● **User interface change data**
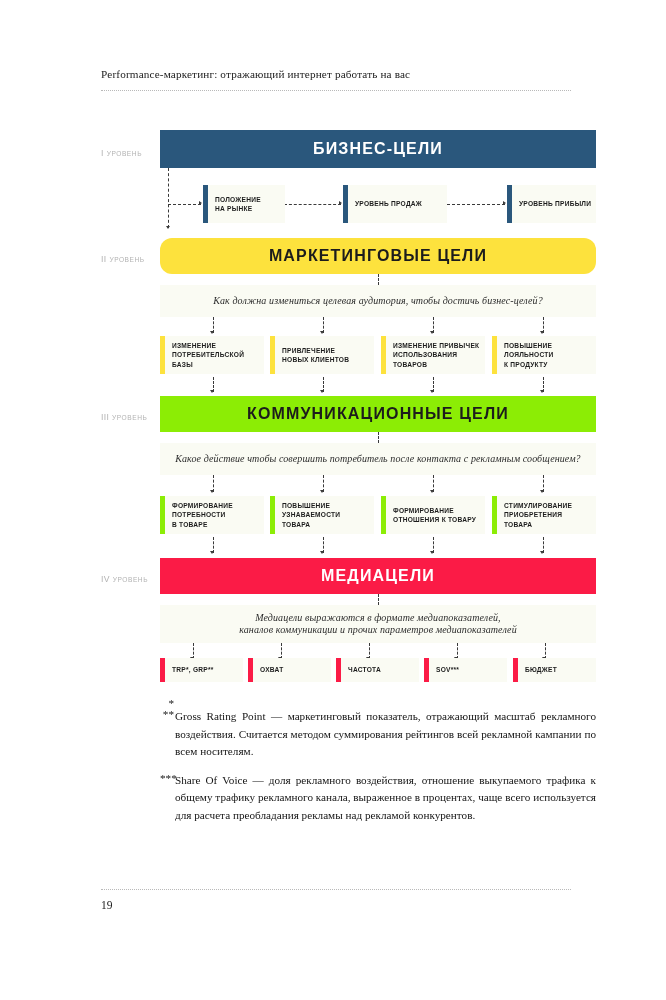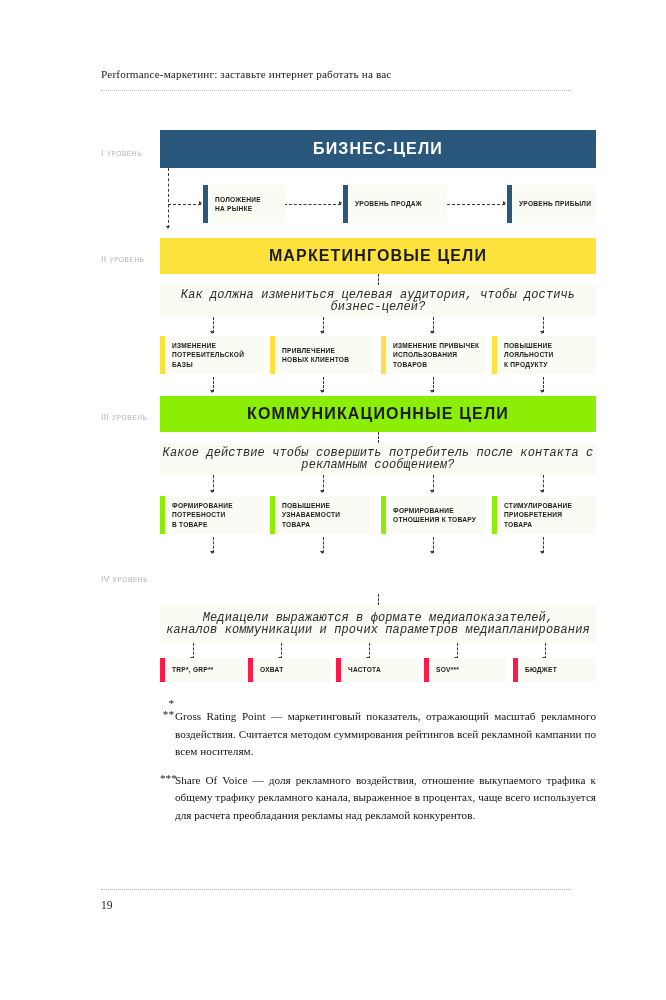"Performance-маркетинг: заставьте" div.running-head { text: заставьте -> отражающий }
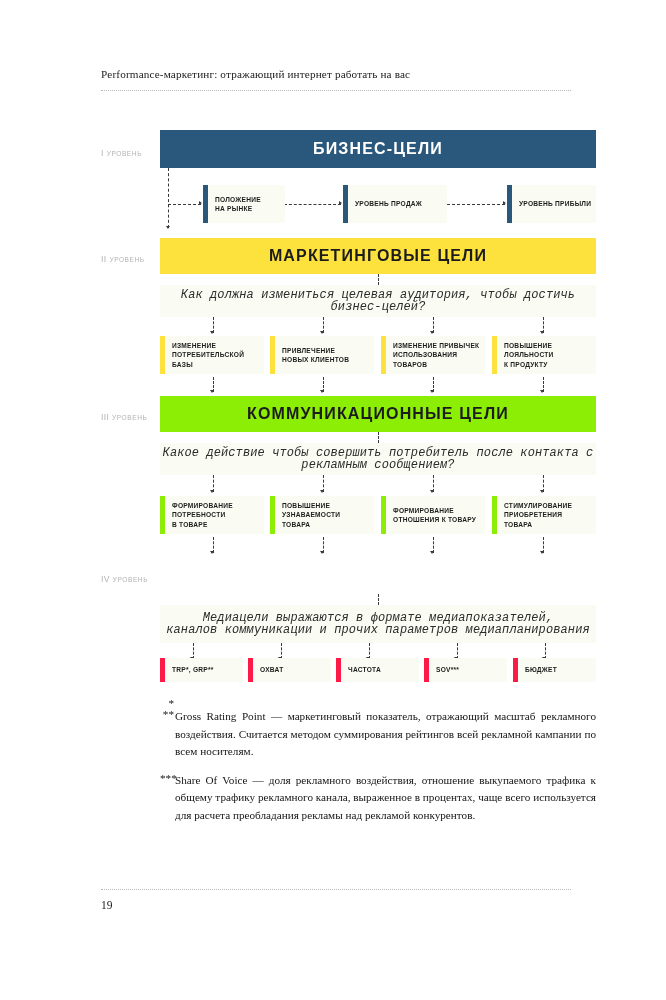"МАРКЕТИНГОВЫЕ ЦЕЛИ" .band-yellow { border-radius: none -> 12px }
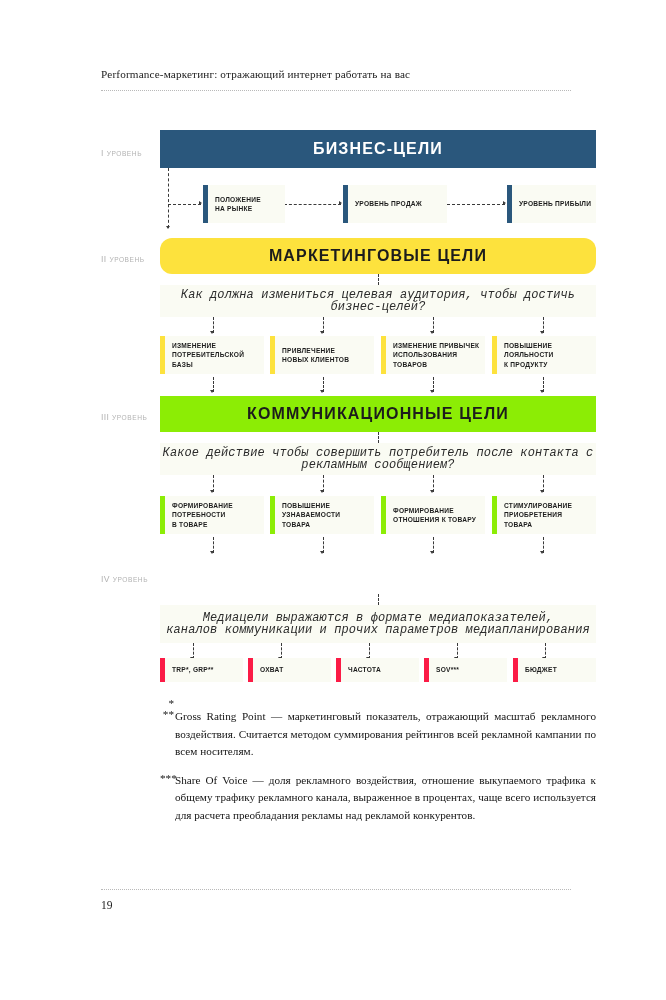"Как должна измениться целевая аудитория," .qstrip-text { font-family: Liberation Mono, monospace -> Liberation Serif, serif; font-size: 12px -> 10px }
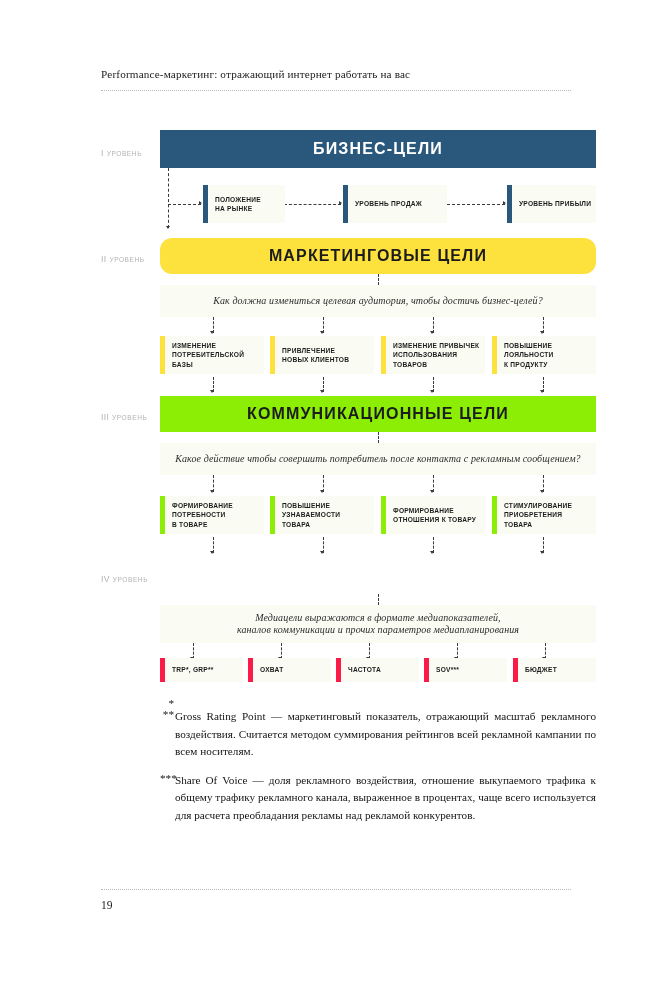"МЕДИАЦЕЛИ" div.band { html: none -> <div> <span>МЕДИАЦЕЛИ</span> </div> }
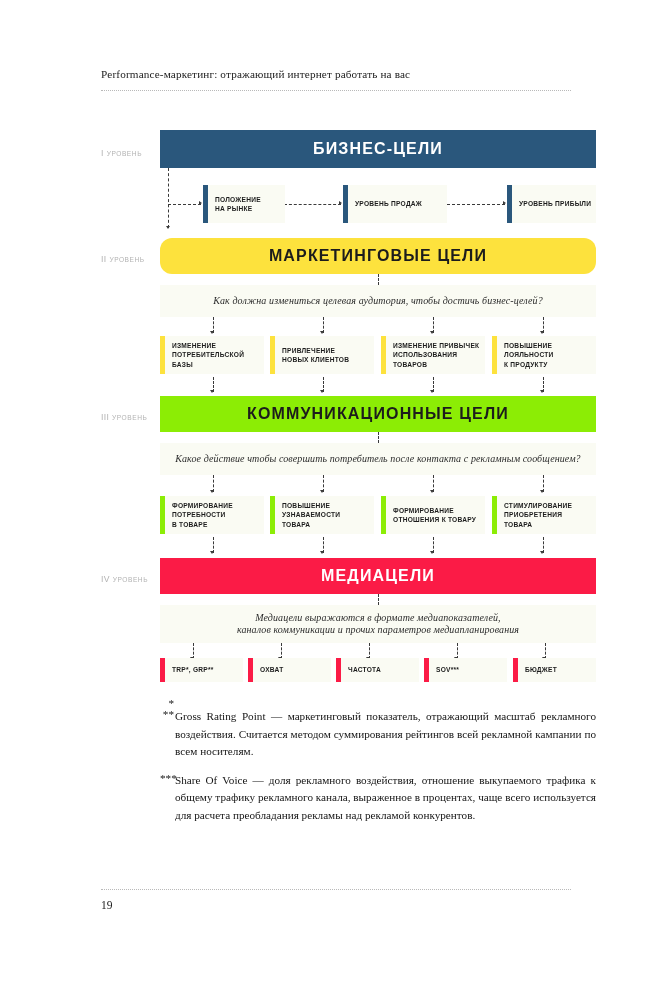"каналов коммуникации и прочих параметров" span.qstrip-text { text: медиапланирования -> медиапоказателей }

● **What the task requires**
Starting from the line containing "html: none ->", repeat each line exactly through the end of the entries, including the last, while leaving pictures out.

● **Task response**
"МЕДИАЦЕЛИ" div.band { html: none -> <div> <span>МЕДИАЦЕЛИ</span> </div> }
"каналов коммуникации и прочих параметров" span.qstrip-text { text: медиапланирования -> медиапоказателей }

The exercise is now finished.